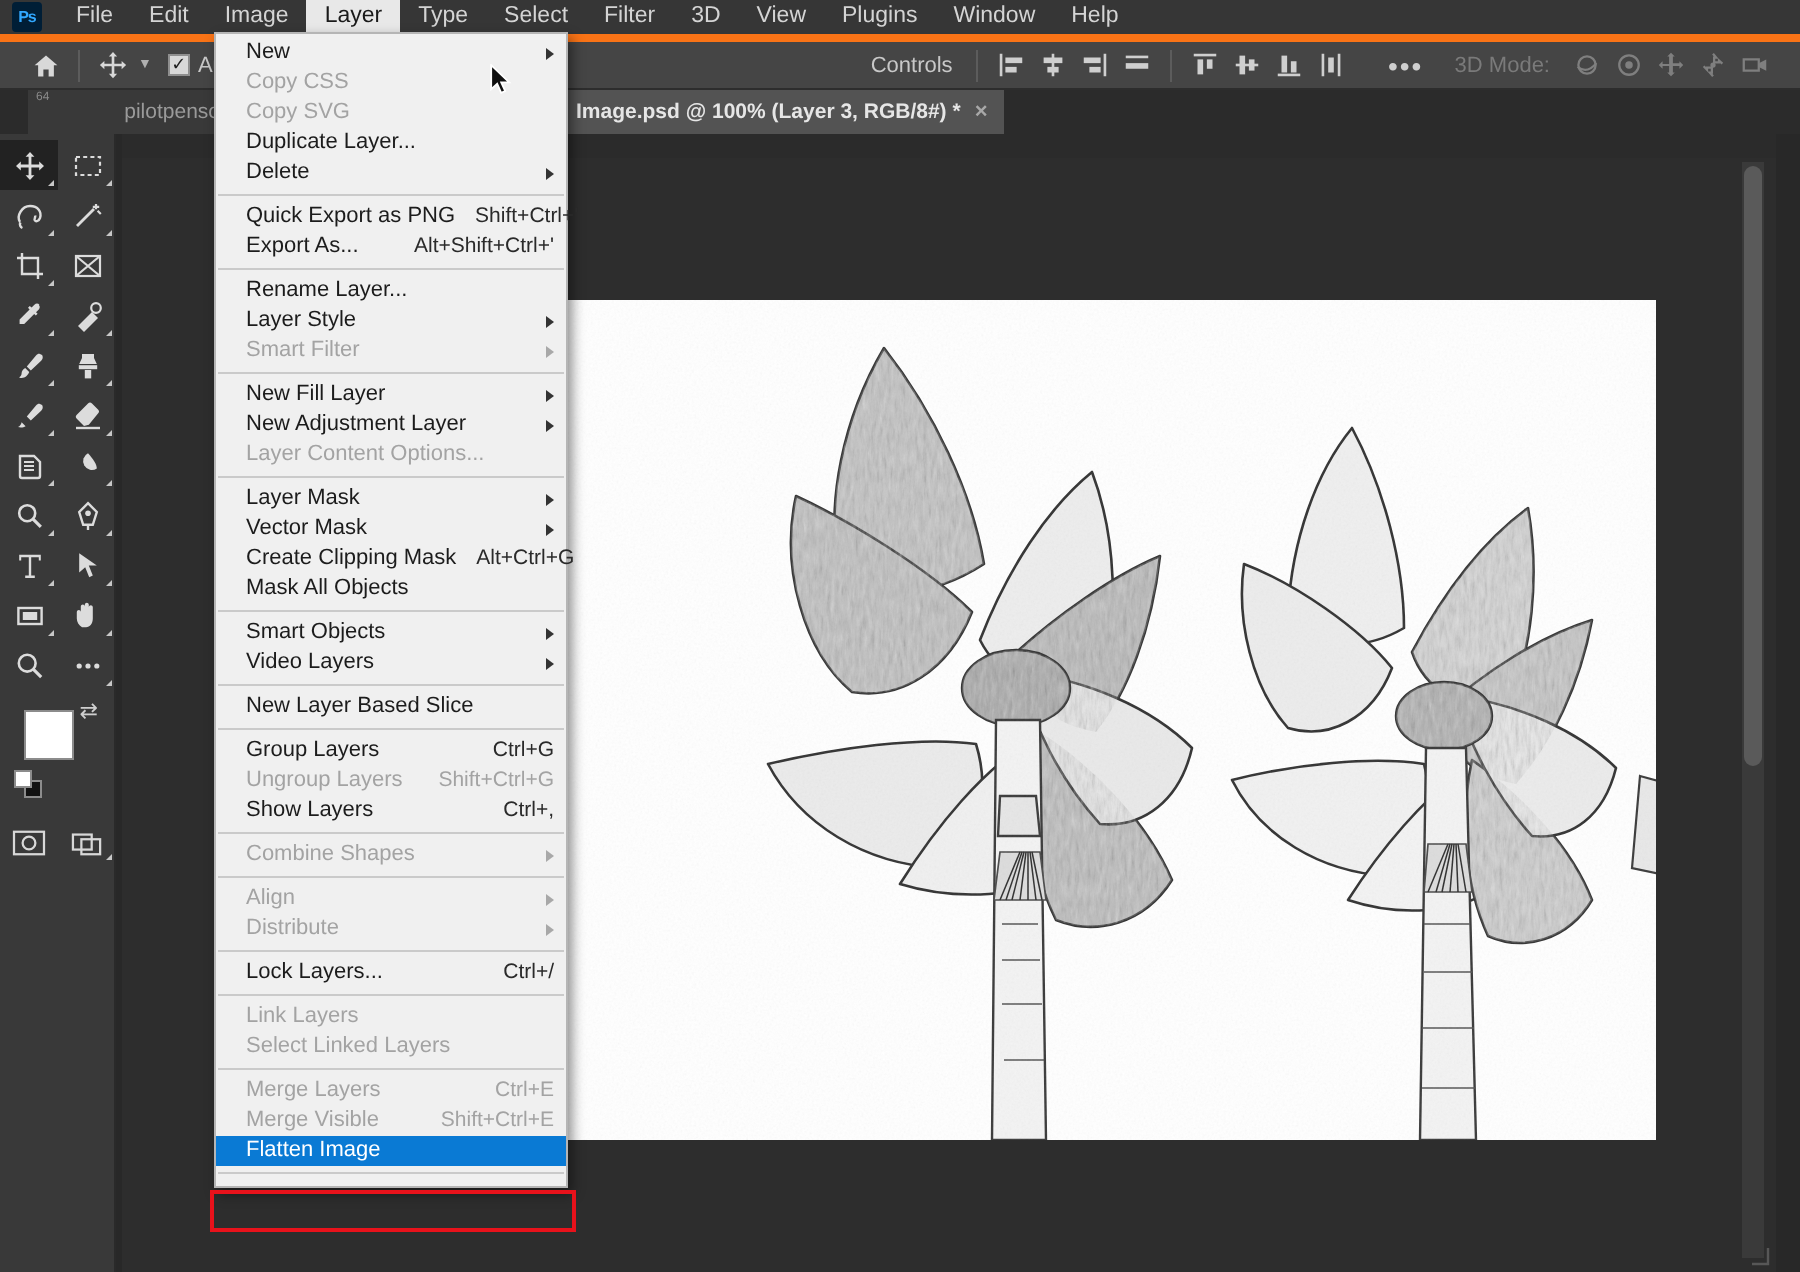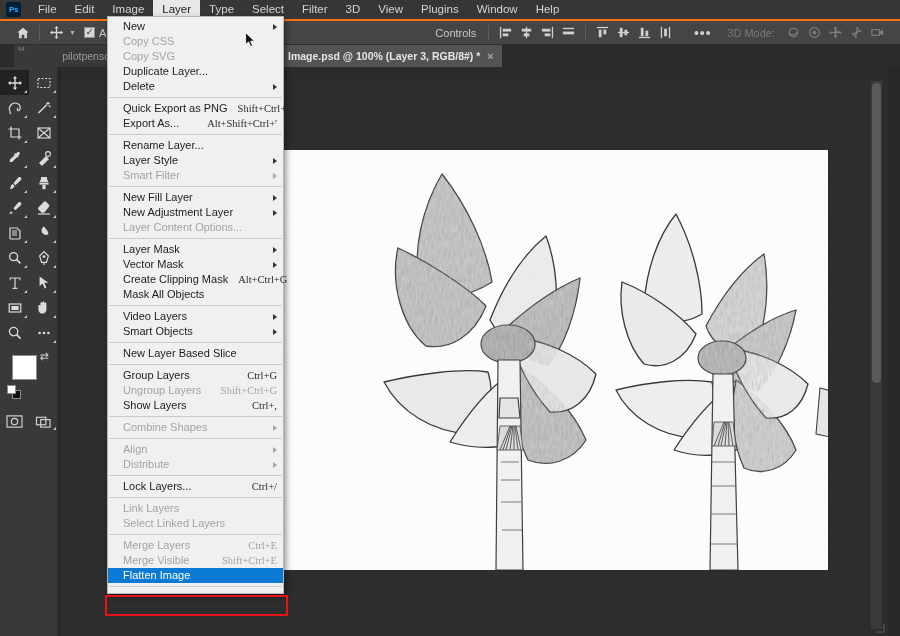--- a/index.html
+++ b/index.html
@@ -16,7 +16,7 @@
   .menubar {
     position: absolute; left: 0; top: 0; width: 900px; height: 21px;
     background: #363636; display: flex; align-items: center;
-    border-bottom: 2px solid #f97316;
+    border-bottom: 4px solid #f97316;
   }
   .ps-logo {
     width: 15px; height: 15px; margin-left: 6px; margin-right: 8px;

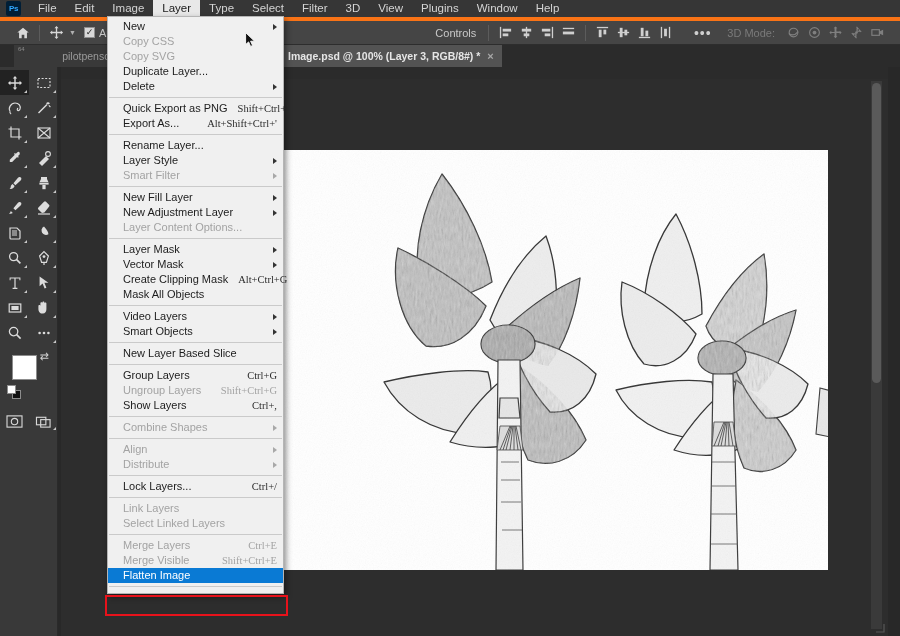--- a/index.html
+++ b/index.html
@@ -175,7 +175,7 @@
   .mi.highlight { background: #0a7ad4; color: #ffffff; }
   .mi .label { flex: 0 0 auto; text-align: right; }
   .mi .shortcut {
-    margin-left: auto; padding-left: 10px; font-size: 10.5px; color: #2a2a2a; font-family: Liberation Serif, serif;
+    margin-left: auto; padding-left: 10px; font-size: 10.5px; color: #2a2a2a;
   }
   .mi.disabled .shortcut { color: #a3a3a3; }
   .mi .arrow {

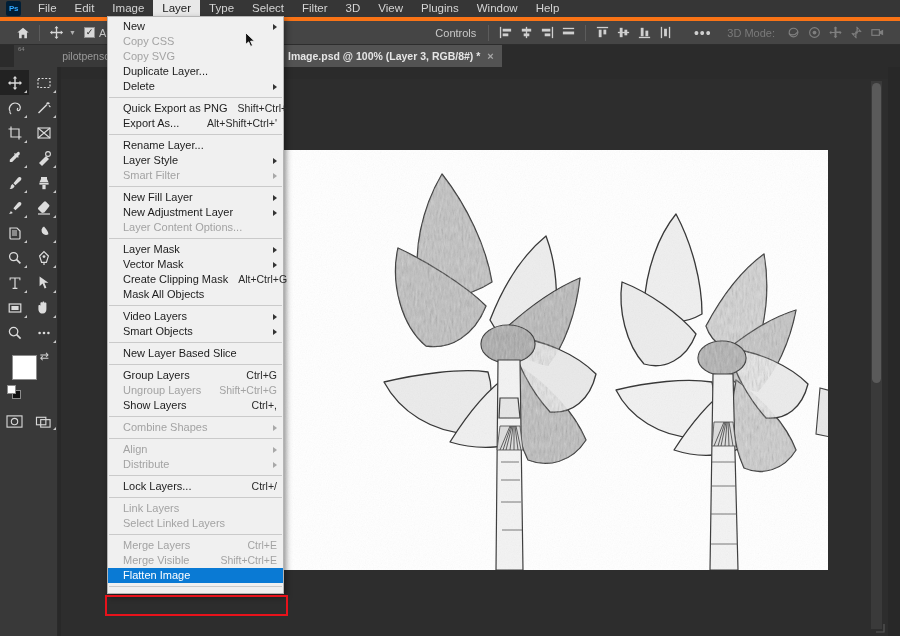--- a/index.html
+++ b/index.html
@@ -746,11 +746,11 @@
       </div>
       <div class="sep"></div>
       <div class="mi">
+        <span class="label">Smart Objects</span>
+        <span class="arrow"></span>
+      </div>
+      <div class="mi">
         <span class="label">Video Layers</span>
-        <span class="arrow"></span>
-      </div>
-      <div class="mi">
-        <span class="label">Smart Objects</span>
         <span class="arrow"></span>
       </div>
       <div class="sep"></div>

______

Problem statement:
The full set of entries should be transcribed exactly, pictures left aside.

Exercise answer:
--- a/index.html
+++ b/index.html
@@ -16,7 +16,7 @@
   .menubar {
     position: absolute; left: 0; top: 0; width: 900px; height: 21px;
     background: #363636; display: flex; align-items: center;
-    border-bottom: 2px solid #f97316;
+    border-bottom: 4px solid #f97316;
   }
   .ps-logo {
     width: 15px; height: 15px; margin-left: 6px; margin-right: 8px;

--- a/index.html
+++ b/index.html
@@ -175,7 +175,7 @@
   .mi.highlight { background: #0a7ad4; color: #ffffff; }
   .mi .label { flex: 0 0 auto; text-align: right; }
   .mi .shortcut {
-    margin-left: auto; padding-left: 10px; font-size: 10.5px; color: #2a2a2a; font-family: Liberation Serif, serif;
+    margin-left: auto; padding-left: 10px; font-size: 10.5px; color: #2a2a2a;
   }
   .mi.disabled .shortcut { color: #a3a3a3; }
   .mi .arrow {

--- a/index.html
+++ b/index.html
@@ -746,11 +746,11 @@
       </div>
       <div class="sep"></div>
       <div class="mi">
+        <span class="label">Smart Objects</span>
+        <span class="arrow"></span>
+      </div>
+      <div class="mi">
         <span class="label">Video Layers</span>
-        <span class="arrow"></span>
-      </div>
-      <div class="mi">
-        <span class="label">Smart Objects</span>
         <span class="arrow"></span>
       </div>
       <div class="sep"></div>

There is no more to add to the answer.